The plan sketched above seems reasonable, and we're looking forward to riding the fully-automated line, assuming we live that long.  In the meantime, those who live near or adjacent to the construction route face years of irritation and disruption: noise, of course, and traffic problems caused by re-routing, but more important, hundreds of yards of tall metal Metro fencing, sometimes within a few feet of apartment buildings that not so long ago were adjacent to small parks, a tennis club, a soccer field, and a portion of a Roman wall.  In short, Metro C has its human costs.  That said, when the work is completed, residents of adjacent areas will have some of the best Metro connections in the city.

A few months ago we toured the construction zone near Porta Metronia. The tour begins at the porta and runs southeast down via Ipponio, turns left at a nameless, curving street just beyond via dei Laterani, and left again on via della Ferratella in Laterano.  Here we go.

From Porta Metronia
Down via Ipponio.  A tennis club at left escaped the construction--for now.

Inside the yellow walls

Yellow walls outside your door.  Trees inside and outside the construction zone.
Turn left here for the hospital and the church.
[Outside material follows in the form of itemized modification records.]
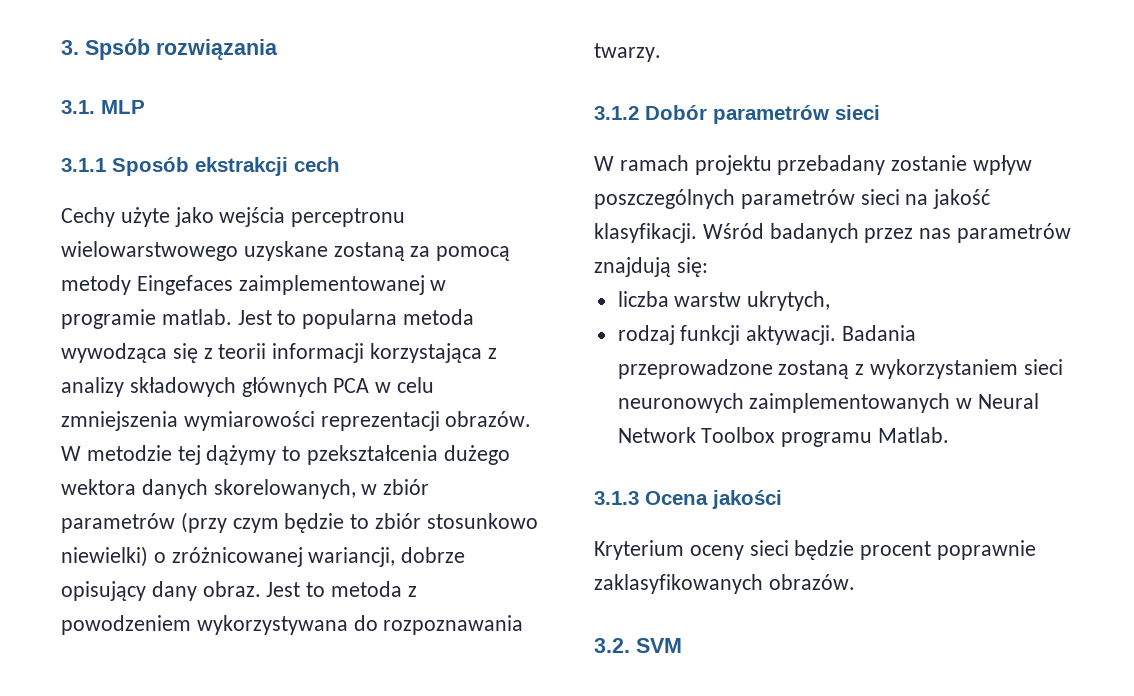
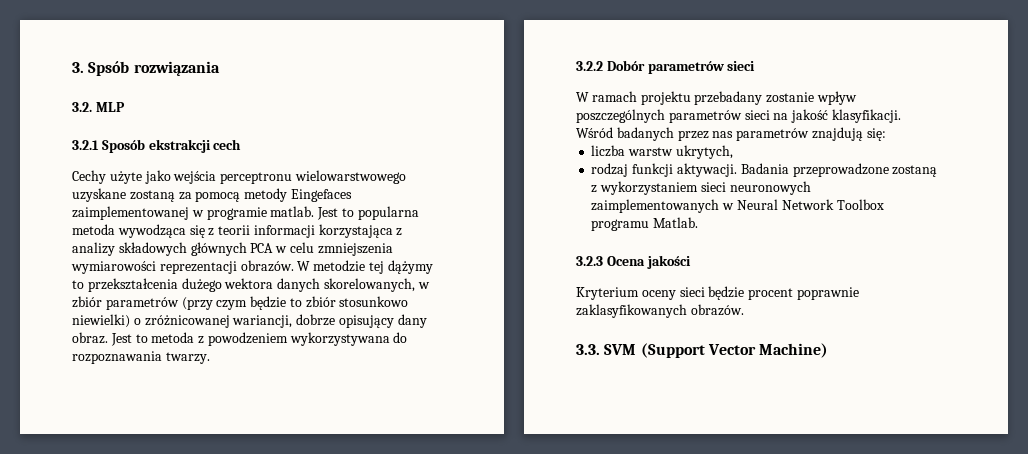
[61,100,95,114] 3.1. -> [72,102,92,112] 3.2.
[61,158,106,172] 3.1.1 -> [72,140,99,150] 3.2.1
[307,445,439,465] pzekształcenia -> [87,278,178,292] przekształcenia
[594,106,639,120] 3.1.2 -> [576,61,603,71] 3.2.2
[594,491,639,505] 3.1.3 -> [576,256,603,266] 3.2.3
[594,638,682,653] 3.2. SVM -> [576,343,829,358] 3.3. SVM (Support Vector Machine)

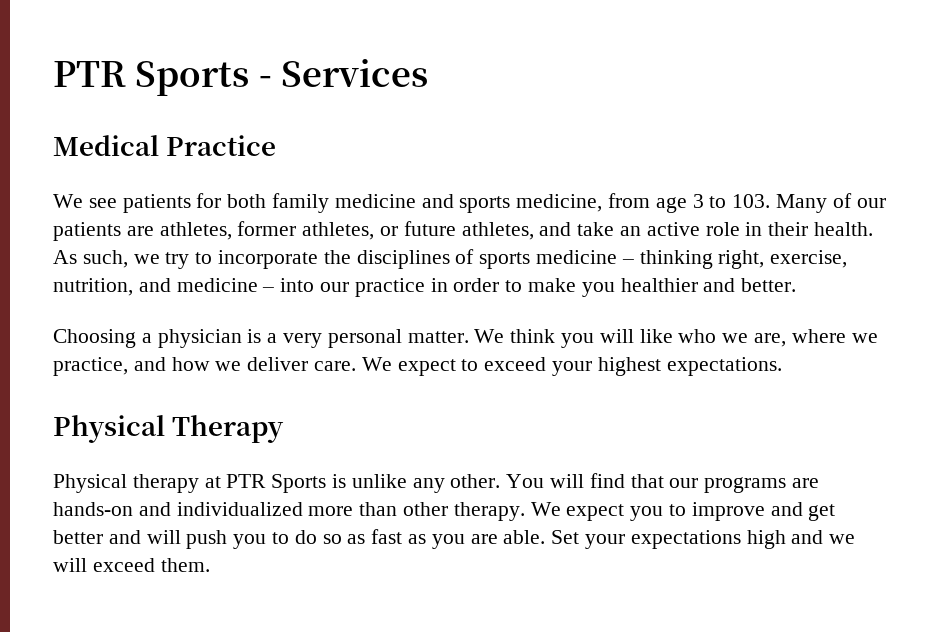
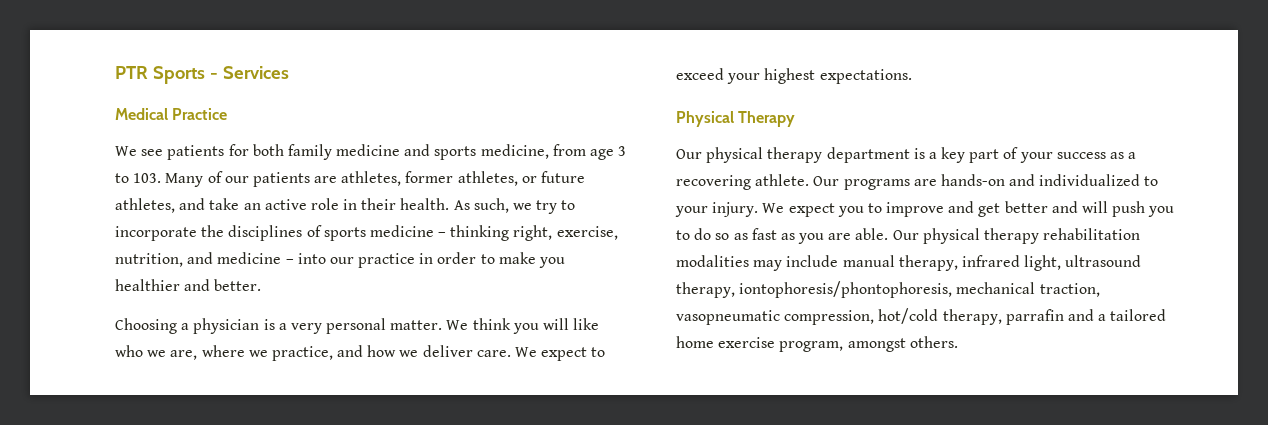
[53,473,699,493] Physical therapy at PTR Sports is unlike any other. You will find that our -> [676,147,1137,163] [676,174,840,190] Our physical therapy department is a key part of your success as a recovering athlete. Our
[308,502,525,521] more than other therapy. -> [1144,176,1159,186] [675,202,759,217] to your injury.
[551,530,856,549] [53,558,210,572] Set your expectations high and we will exceed them. -> [892,228,1141,244] [676,255,1142,271] [676,281,1100,298] [676,308,1167,325] [676,336,958,352] Our physical therapy rehabilitation modalities may include manual therapy, infrared light, ultrasound therapy, iontophoresis/phontophoresis, mechanical traction, vasopneumatic compression, hot/cold therapy, parrafin and a tailored home exercise program, amongst others.

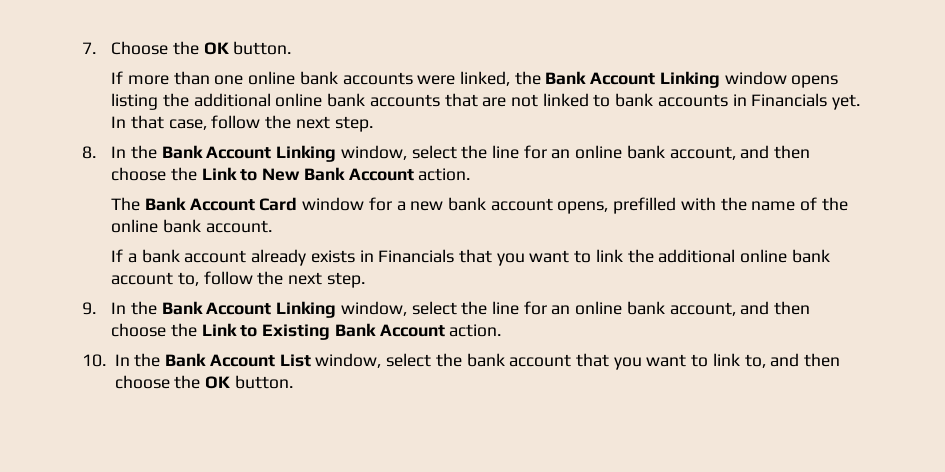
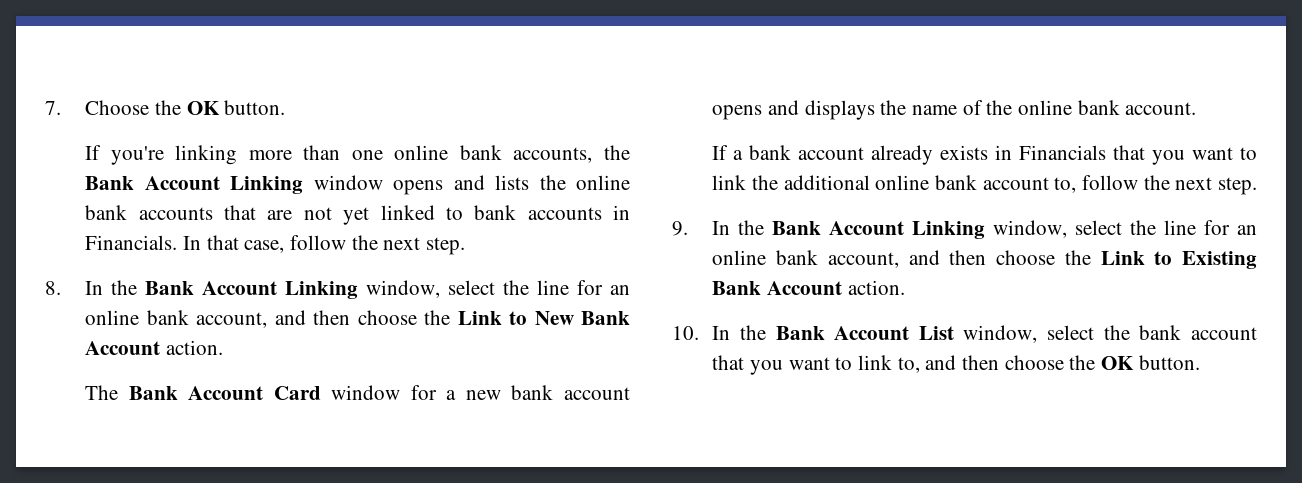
(124, 77) none -> [110,145,238,165] you're linking
[342,71,511,86] accounts were linked, -> [513,147,593,163] accounts,
[111,93,271,110] listing the additional -> [453,175,566,190] and lists the
(539, 100) none -> [343,207,370,225] yet
[751,93,861,110] Financials yet. -> [85,235,178,250] Financials.
[557,197,716,214] opens, prefilled with -> [712,100,875,120] opens and displays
Sure. 
Looking back.  Pedestrian crossing.

This one's particularly depressing.  
This used to be a nice street to walk on, to a supermarket.  
Eugene Debs, the American socialist labor leader?
Headed back toward Porta Metronia.  The sign says the parking spaces are reserved for motorcyles (and scooters, no doubt). Romans are adept at marking things off with tape. 
There's a Roman wall on the other side of the yellow wall.  

One of the pleasures of a walk like this is reading the posters.  This one says Dino, hands in the air, was shot and killed by
a police officer.  

A small park, largely intact despite the construction, close to Porta Metronia, where we began.